La nouvelle loi fondamentale consacre ainsi l’idée d’une alternance en 2026, tout en redessinant les rapports de force institutionnels pour les années à venir.
Une présidentielle à l’enjeu déplacé
La présidentielle du 12 avril 2026 sera la première de l’ère post-Talon et opposera officiellement deux duos seulement : Romuald Wadagni – Mariam Chabi Talata, pour la majorité, et Paul Hounkpè – Rock Judicaël Hounwanou pour la FCBE.
Le duo présenté par Les Démocrates, principal parti d’opposition, a été recalé pour parrainage jugé insuffisant par la CENA, réduisant le scrutin à un face-à-face entre le dauphin du pouvoir et une opposition qualifiée de « modérée ».
Dans ce contexte, l’enjeu se déplace du résultat – largement prévisible en faveur de Wadagni selon de nombreux observateurs vers le niveau de participation, alors que la lassitude électorale gagne une partie de la population depuis plusieurs années.
Un compte à rebours décisif pour la démocratie béninoise
Romuald Wadagni, ministre de l’Économie et des Finances et dauphin officiel, est donné favori pour succéder à Patrice Talon à partir de mai 2026, dans la continuité de dix ans de réformes économiques et de recomposition du paysage partisan.
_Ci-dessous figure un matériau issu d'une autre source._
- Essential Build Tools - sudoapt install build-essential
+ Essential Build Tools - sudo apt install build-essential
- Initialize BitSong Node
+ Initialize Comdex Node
L’exclusion du principal parti d’opposition de la course présidentielle, conjuguée aux tensions consécutives au putsch manqué de décembre, nourrit toutefois le débat sur la qualité du pluralisme et l’équilibre entre stabilité institutionnelle et ouverture démocratique.
Reste que le Bénin, en parvenant à organiser le renouvellement de l’ensemble de ses élus dans les délais constitutionnels et sans remise en cause de l’alternance au sommet de l’État, joue une partie essentielle de son image de laboratoire démocratique en Afrique de l’Ouest.